After shooting a one-under 70 beat all the players who started the day in the top 10 bar Molinari, he refused to beat himself up for finishing tied for second with Rose, Kevin Kisner and Zander Schauffele on six-under par. After four years without a major win, he's had two chances this year and if he keeps putting his neck on the line, good things will happen.
That's true too of Woods', whose double bogey at the 11th and his bogey at the 12th ultimately proved to be his undoing.
McIlroy knows that winning majors is a skill that can become rusty but while he's only been waiting four years for major number five, Woods' last win was in 2008 and the scar tissue keeps building.
"You know, he does things that maybe he didn't do 10, 15 years ago," McIlroy said of Woods, whose share of sixth place helped him return to the world's top 50 for the first time since January 20.
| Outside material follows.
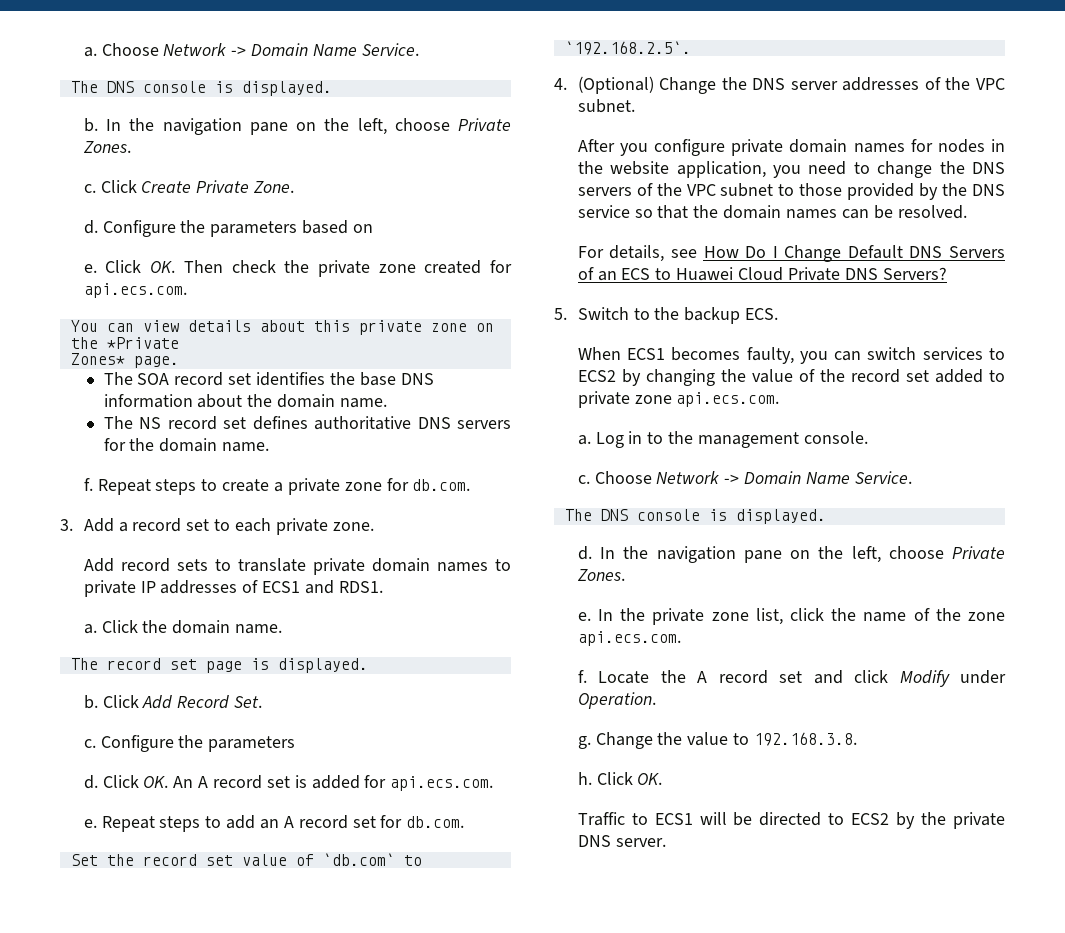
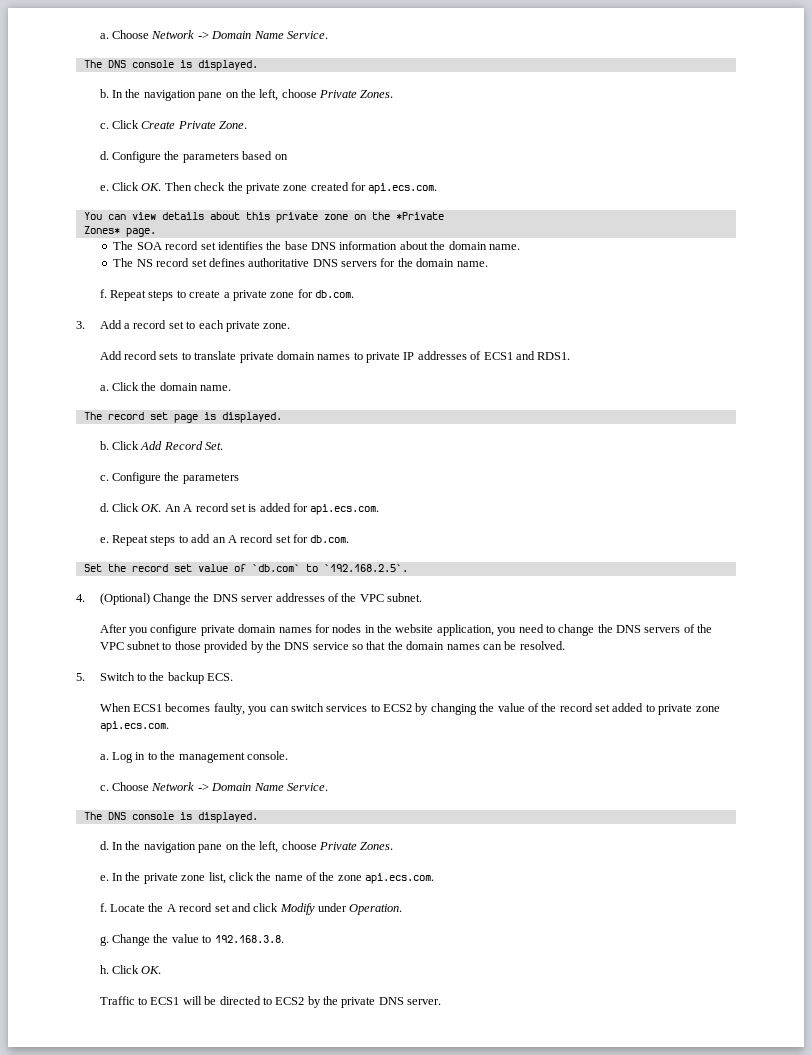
- For details, see How Do I Change Default DNS Servers of an ECS to Huawei Cloud Private DNS Servers?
"Even though he's won 14 [majors], you have to learn how to get back. I'm relearning. I feel like I've won quite a few recently, but you still have to relearn to deal with it.
"Today was a good day for both of us with that, I guess."
You don't win The Open until the back nine on Sunday but you can lose it on the front nine and while McIlroy said he had no regrets, he played his first five holes in two-over par.
While a monster birdie putt from 45 feet at the ninth kickstarted his bid for a second Claret Jug, what came before proved too much of a handicap.
He missed a nine-footer for par at the second and a 10 footer for birdie at the fourth before three-putting the fifth from 40 feet after a poor wedge.
He was suddenly six shots off the lead and while he holed an 18 footer for a scrappy par after three times finding the rough on the par-five sixth, he never got going until he birdied the ninth.
"Not really frustrated," he said at the finish. "I played well. I could have squeezed one more out of the round today. When I made the eagle on 14, it was tough to get close on 15, 16, and 17.
"I think anything under par out there today was a good score.
"I'm happy with how I played. I didn't get off to a great start, but I hung in there, and I battled back. Just sort of ran out of holes at the end."